Organizations that extend development of talent into all levels of the organization are 4.2 times more likely to outperform those that don’t.

– DDI, The Conference Board, & EY. Global Leadership Forecast 2018

Succession Planning is An Improvement Cycle

When critical members of the team leave, it can be unsettling. Every organization has members who carry specific skills and knowledge that impact the entire organization. They know the technology systems, hold responsibility for major projects and understand the work flow to keep everything moving. They are the keepers of the history, working knowledge, and the processes often left undocumented. These employees are so good that the full team counts on them. Then, they decide to leave.

Cross-training and succession planning processes are key to long-term success. Rarely does proactive succession planning make it high enough in the “to do” list to actually get done. How we prepare for transitions and develop our people directly impacts the success of individual team members and the overall organization.

The “important work” gets lost in the urgency of the daily routines. Everyone is so busy “doing” their jobs the “urgent work” pushes “important work” out into the future. The stress of the work to be done leaves leaders and team members tapped out. The daily grind bleeds energy making it easy to lose sight of the people power that is ready to be unleashed in the organization.

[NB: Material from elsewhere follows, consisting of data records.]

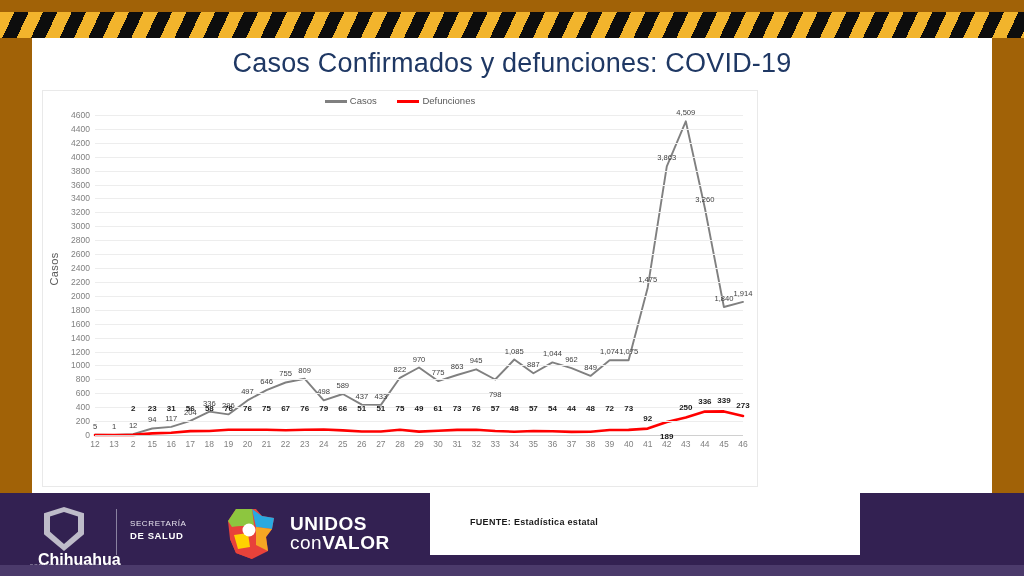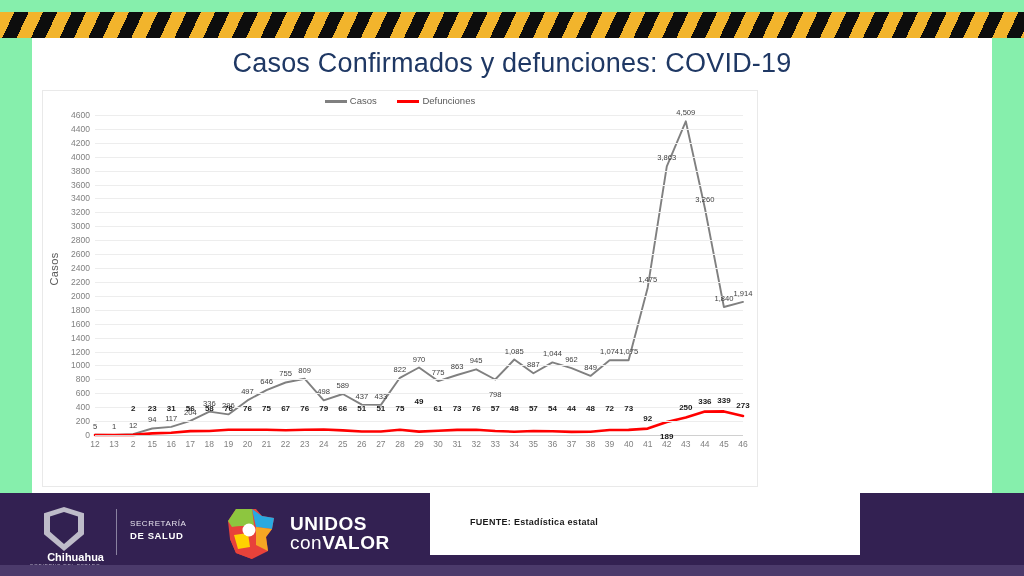--- a/index.html
+++ b/index.html
@@ -9,7 +9,7 @@
     background:#8a8fc4;
     position:relative;
   }
-  .slide{position:absolute;inset:0;background:#86efac;}
+  .slide{position:absolute;inset:0;background:#a16207;}
 
   
   .hazard{

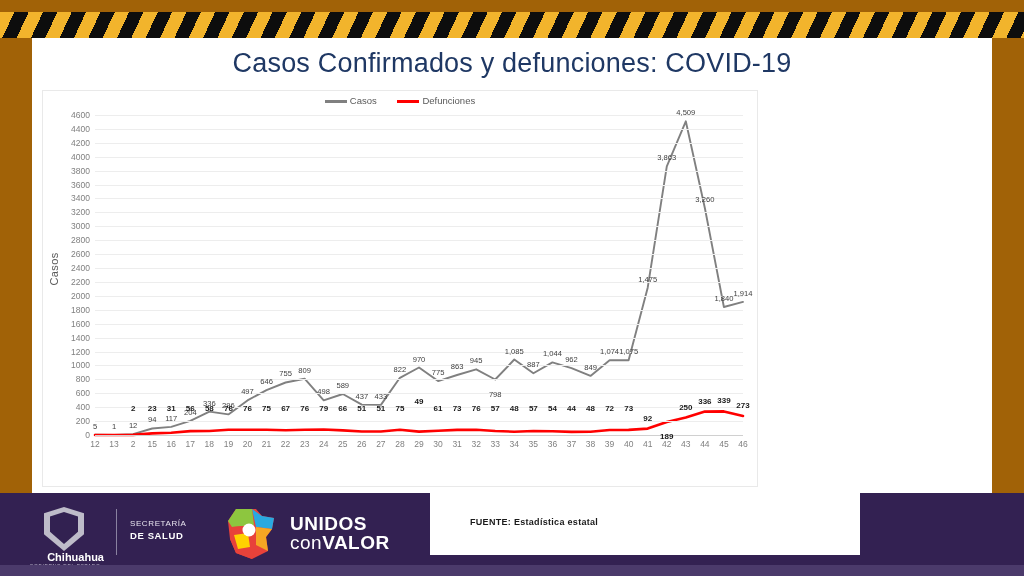--- a/index.html
+++ b/index.html
@@ -287,7 +287,7 @@
           <div class="dlabel def" style="left: 266.824px; top: 298px;">51</div>
           <div class="dlabel def" style="left: 285.882px; top: 298px;">51</div>
           <div class="dlabel def" style="left: 304.941px; top: 298px;">75</div>
-          <div class="dlabel def" style="left: 324px; top: 291px;">49</div>
+          <div class="dlabel def" style="left: 324px; top: 298px;">49</div>
           <div class="dlabel def" style="left: 343.059px; top: 298px;">61</div>
           <div class="dlabel def" style="left: 362.118px; top: 298px;">73</div>
           <div class="dlabel def" style="left: 381.176px; top: 298px;">76</div>

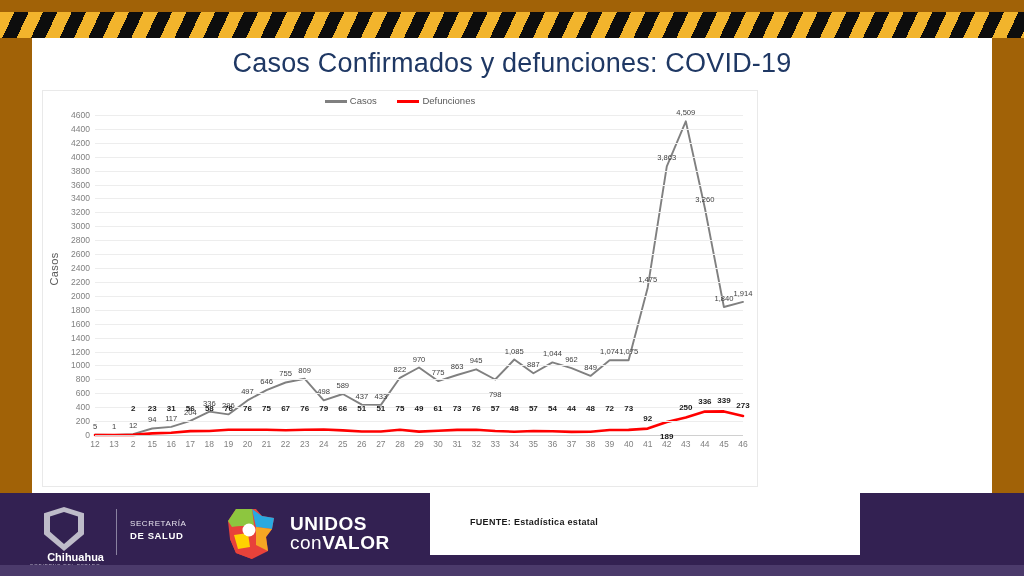--- a/index.html
+++ b/index.html
@@ -114,7 +114,7 @@
     position:absolute;left:6px;top:5px;width:28px;height:32px;background:#332152;
     clip-path:polygon(50% 0,100% 14%,100% 62%,50% 100%,0 62%,0 14%);
   }
-  .chih{position:absolute;left:26px;top:58px;width:78px;text-align:right;color:#fff;font-size:11px;font-weight:bold;}
+  .chih{position:absolute;left:38px;top:58px;width:78px;text-align:left;color:#fff;font-size:16px;font-weight:bold;}
   .chih-sub{position:absolute;left:20px;top:70px;width:90px;text-align:center;color:#b9b3c9;font-size:5px;letter-spacing:.6px;}
   .divider{position:absolute;left:116px;top:16px;width:1px;height:46px;background:#8a82a0;}
   .sec1{position:absolute;left:130px;top:26px;color:#e8e5ef;font-size:8px;letter-spacing:.6px;}

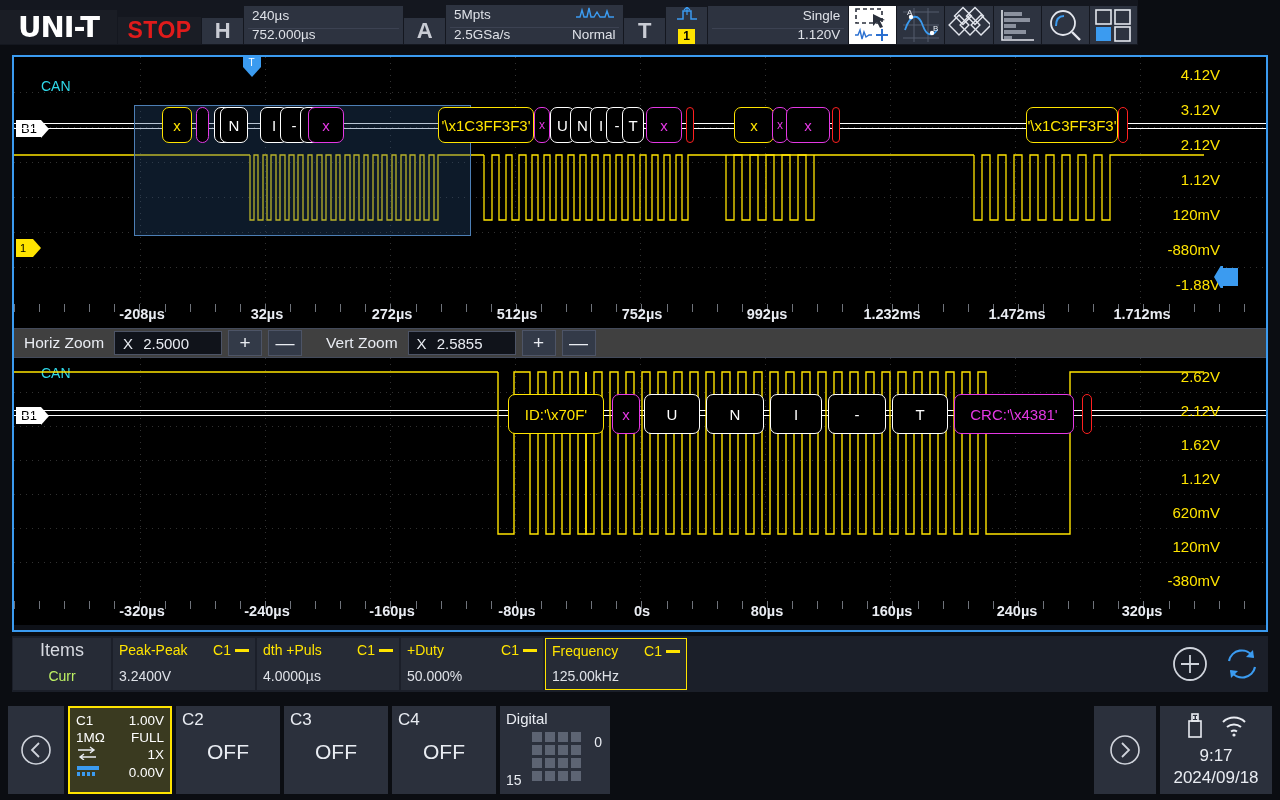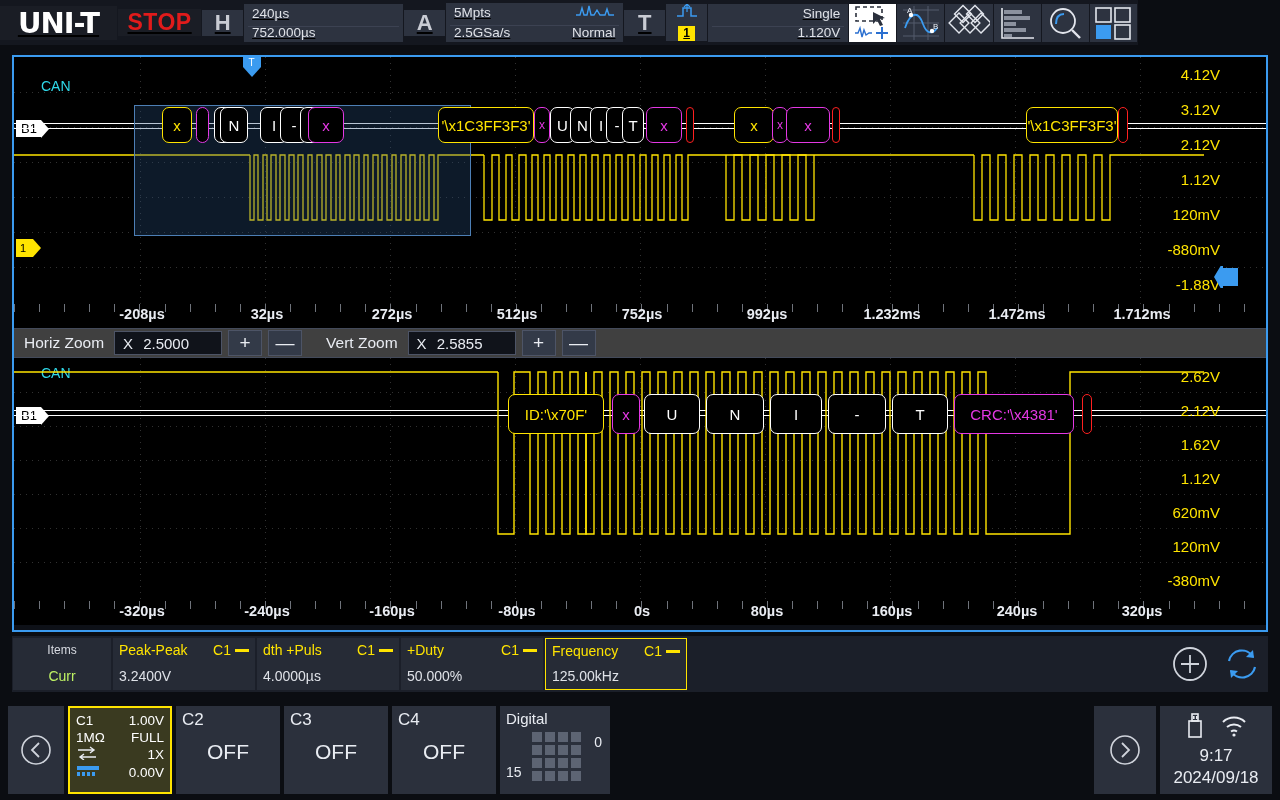--- a/index.html
+++ b/index.html
@@ -12,7 +12,7 @@
 
   
   .topbar { position:absolute; left:0; top:0; width:1138px; height:45px;
-            background:#14171f; display:flex; align-items:center;text-decoration:underline; }
+            background:#14171f; display:flex; align-items:flex-end; }
   .tb-cell { position:relative; background:#2d3340; margin:1px 1px 1px 0;
              display:flex; align-items:center; }
   .brand { width:129px; background:#1a1d25; justify-content:center; }

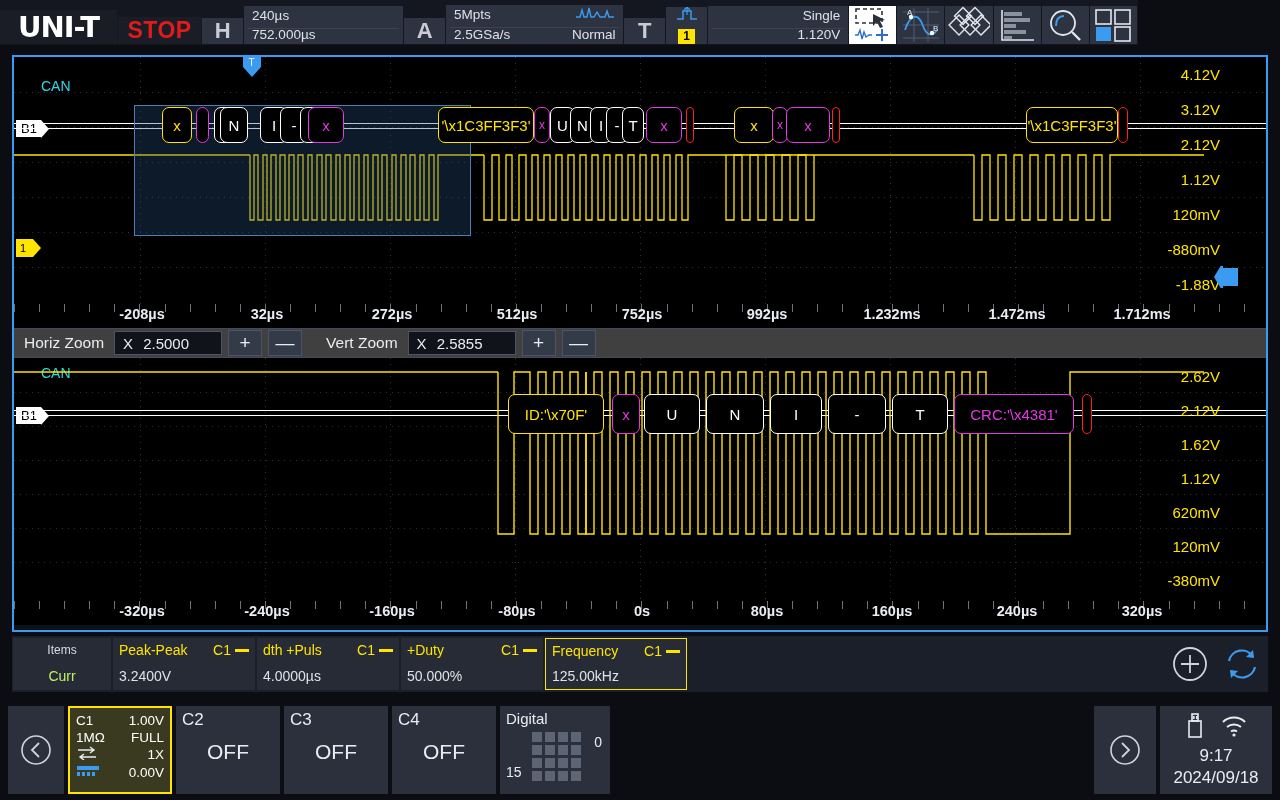--- a/index.html
+++ b/index.html
@@ -91,7 +91,7 @@
              background:#1b1f29; display:flex; align-items:stretch; }
   .mcell { width:98px; background:#262b36; margin:2px 1px; display:flex; flex-direction:column; }
   .mcell .mh { height:24px; display:flex; align-items:center; justify-content:center;
-               color:#d7dae1; font-size:12px; }
+               color:#d7dae1; font-size:18px; }
   .mcell .mv { flex:1; display:flex; align-items:center; justify-content:center;
                color:#bef264; font-size:14px; }
   .mitem { width:142px; background:#262b36; margin:2px 1px; display:flex; flex-direction:column;

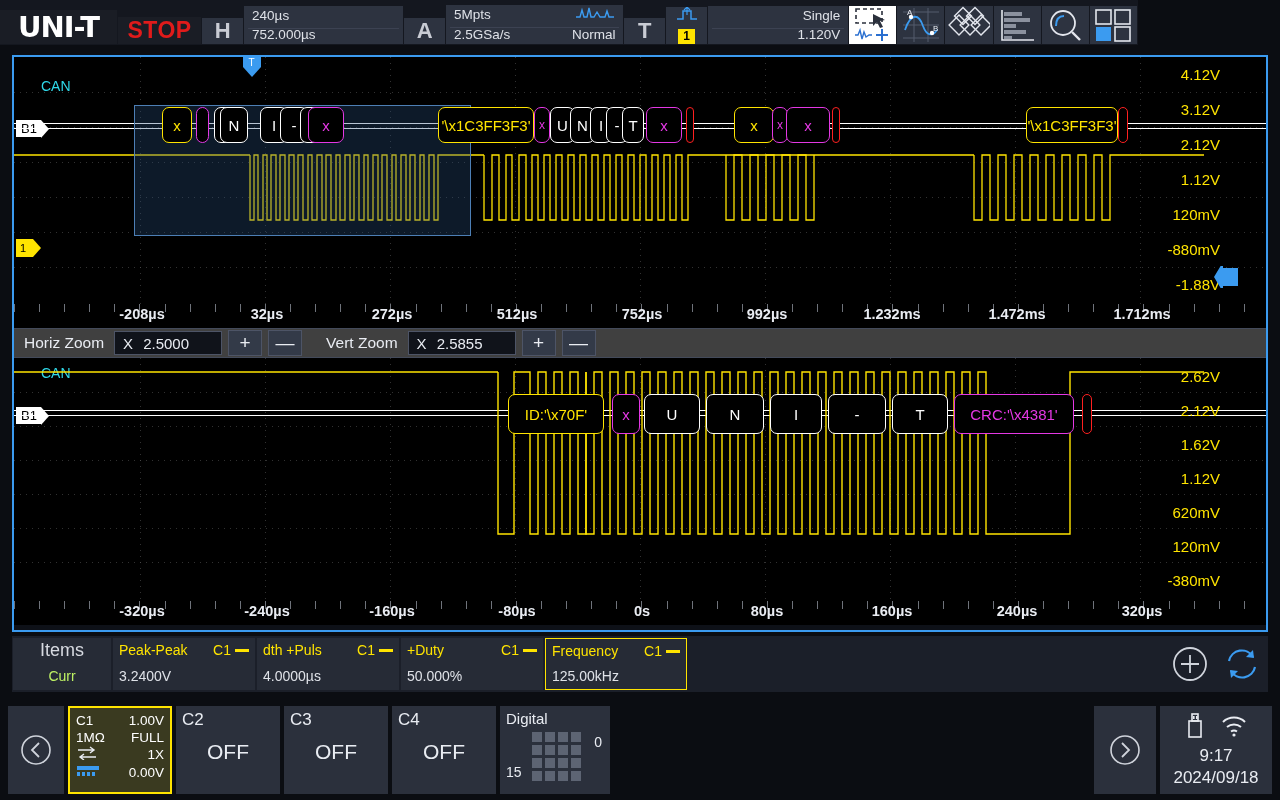--- a/index.html
+++ b/index.html
@@ -125,7 +125,7 @@
              grid-template-columns:repeat(4,10px); grid-auto-rows:10px; gap:3px; }
   .digdots i { background:#5d6473; display:block; }
   .dignum0 { position:absolute; right:8px; top:28px; font-size:14px; }
-  .dignum15 { position:absolute; left:6px; bottom:14px; font-size:14px;margin-top:20px; }
+  .dignum15 { position:absolute; left:6px; bottom:6px; font-size:14px;margin-top:20px; }
   .statusbox { width:112px; height:88px; background:#2b303c; display:flex;
                flex-direction:column; align-items:center; justify-content:center;
                color:#e9ecf2; }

A coherent plan for development and succession can make the difference in building momentum, engaging committed people, preventing burn out, and sustaining long-term success. The impact of succession planning is most significant for those remaining.

Building Momentum

The ability to improve outcomes and problem solve rests with our people. Developing the full team shifts thinking, behavior, and the overall culture. Momentum to improve an organization is easier to steer once there is initial progress. People at every level are the brain power for removing barriers and solving problems. Top performers – the most engaged 20% – are also capable of developing into the next generation of leaders. Teams thrive and results soar when everyone embraces the real work to be done. By developing the full team, we start the system flywheel moving in the right direction and demonstrate the commitment to living the principles of organizational excellence.

A well-designed succession planning process engages staff members so that the daily work flow is less reactive. It deepens the capacity of each member.

“Few know that recruitment, feedback and development are part of the key systems impacting organizational success.”

– W. Edwards Deming Out of the Crisis

Leaders are often slow to think of succession planning aside from with team members nearing retirement. We must remember, succession planning is an improvement cycle. It starts with a deep understanding of the key work of the organization and the important contributions each member of the team is making to align their work to organizational success.

The foundation of each job description and hiring plan rests on a well-designed and executed succession and adult learning plan. When team members resign, leaders will post the opening and the job role description based on what is known about the role. Yet, the person who best understands the demands of the role and how the work contributes to overall team success is the person leaving the job. Start succession planning for each role before your employees make career transitions.